The mechanism of fliC repression in response to MPM likely acts through the alternative sigma factor FliA. (A) Presented is a comparison of the transcriptional response of flagellar biogenesis genes in mutants lacking known flagellar regulators relative to wild type and the expression change in wild type grown in 10% MPM relative to medium lacking MPM. The transcriptional response is given as the average fold change for each of the 14 flagellar biogenesis gene operons (11).
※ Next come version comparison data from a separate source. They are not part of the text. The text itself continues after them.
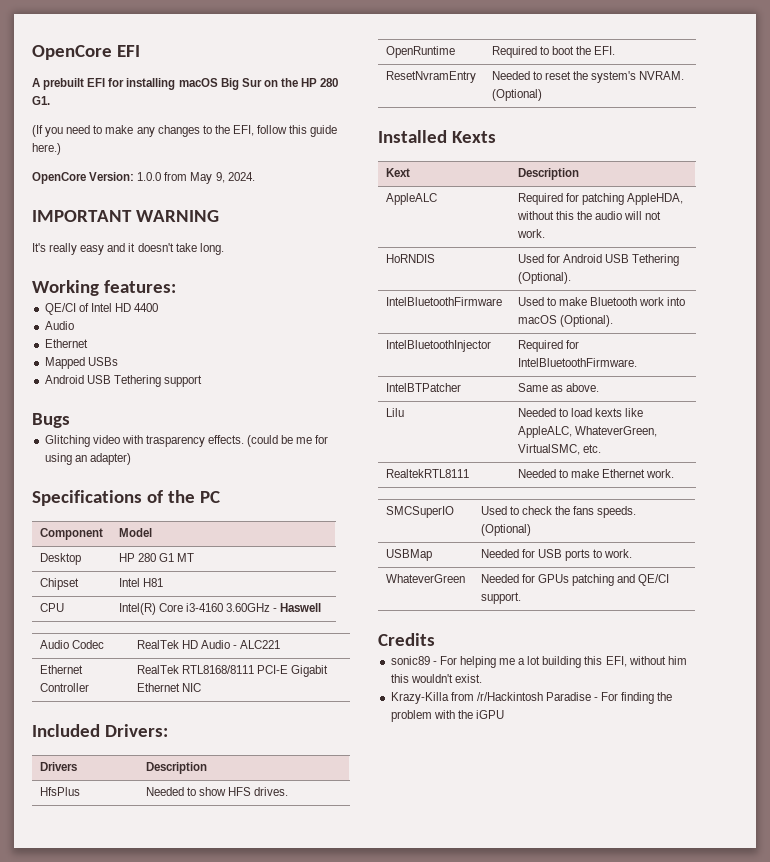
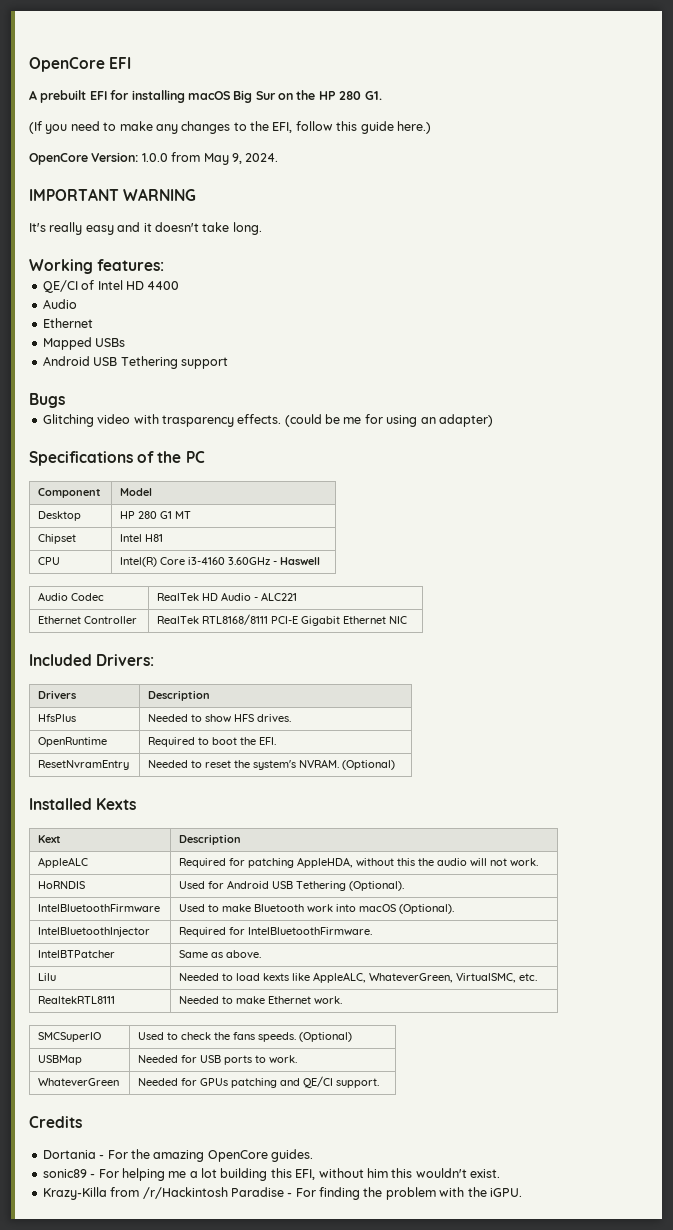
+ Dortania - For the amazing OpenCore guides.
- Krazy-Killa from /r/Hackintosh Paradise - For finding the problem with the iGPU
+ Krazy-Killa from /r/Hackintosh Paradise - For finding the problem with the iGPU.

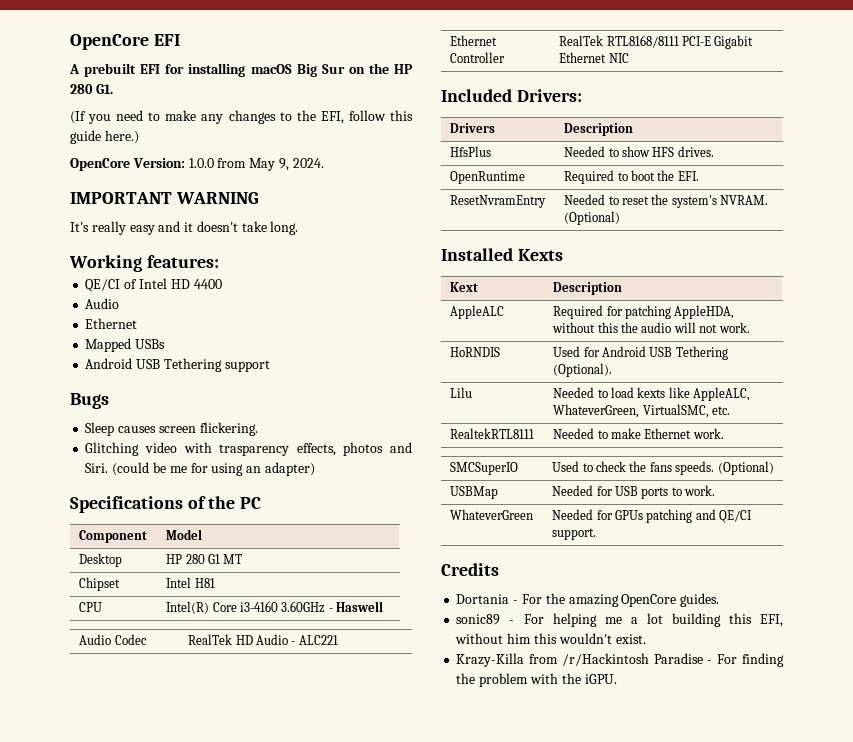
+ Sleep causes screen flickering.
- Glitching video with trasparency effects.
+ Glitching video with trasparency effects, photos and Siri.
- IntelBluetoothFirmware | Used to make Bluetooth work into macOS (Optional).
- IntelBluetoothInjector | Required for IntelBluetoothFirmware.
- IntelBTPatcher | Same as above.

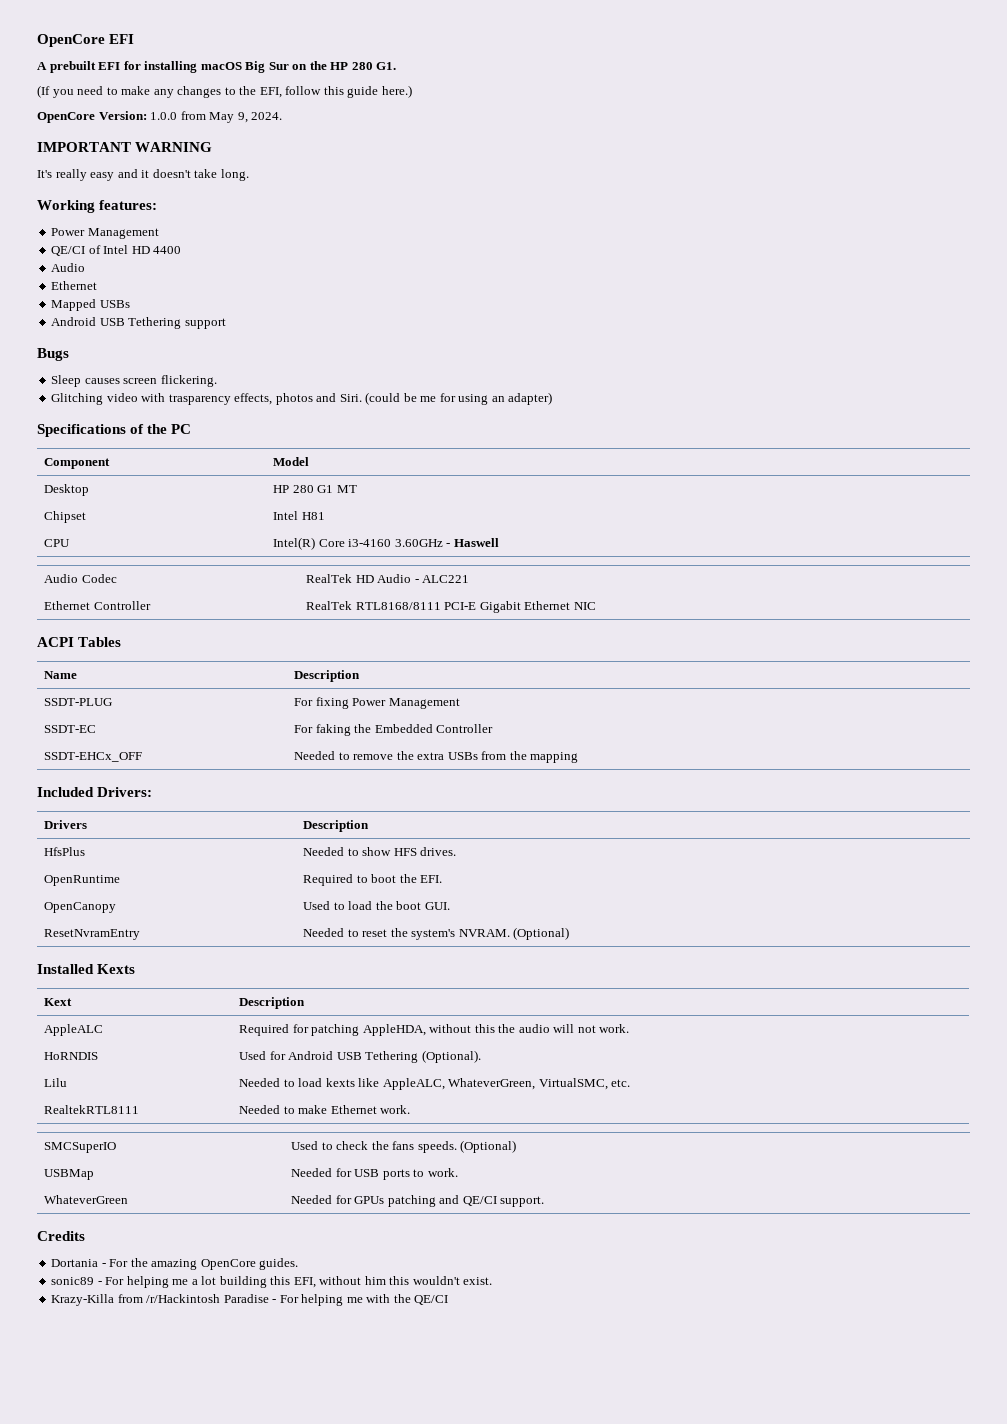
  Working features:
+ Power Management
+ ACPI Tables
+ Name | Description
+ SSDT-PLUG | For fixing Power Management
+ SSDT-EC | For faking the Embedded Controller
+ SSDT-EHCx_OFF | Needed to remove the extra USBs from the mapping
+ OpenCanopy | Used to load the boot GUI.
- Krazy-Killa from /r/Hackintosh Paradise - For finding the problem with the iGPU.
+ Krazy-Killa from /r/Hackintosh Paradise - For helping me with the QE/CI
Expression data for the flagellar regulatory mutants was derived from previously published transcriptomes (11). Black bars, rpoN mutant vs. wild type; red bars, fleQ mutant vs. wild type; blue bars, fleR mutant vs. wild type; green bars, fliA mutant vs. wild type; yellow bars, wild type grown in M63 containing 10% MPM vs. M63 alone. (B) Response of a fliC::lacZ transcriptional reporter in wild type and flagellar mutants in the absence and presence of 10% MPM.

Fig. 4.

Environment-specific QS gene response. Cluster analysis (14) of genes that show CF respiratory liquid-specific patterns of QS-dependent expression not previously identified under laboratory growth conditions. Indicated in the first column are genes showing a >5-fold change in expression in wild-type P. aeruginosa relative to a rhlR, lasR double mutant, both grown in M63 medium containing 10% MPM. Green and red depict QS-dependent genes that are repressed or activated, respectively, in 10% MPM. The second through fifth columns represent the expression pattern of these genes at the indicated culture densities (OD₆₀₀) in laboratory medium supplemented with synthetic autoinducers (rhlI, lasI mutant with added autoinducers versus no autoinducer). Genes in green and red are repressed and activated, respectively, by the addition of exogenous autoinducers. Genes in black are QS-independent (<2-fold change). Data for growth phase-dependent gene expression in the presence of P. aeruginosa QS autoinducers has been published (15).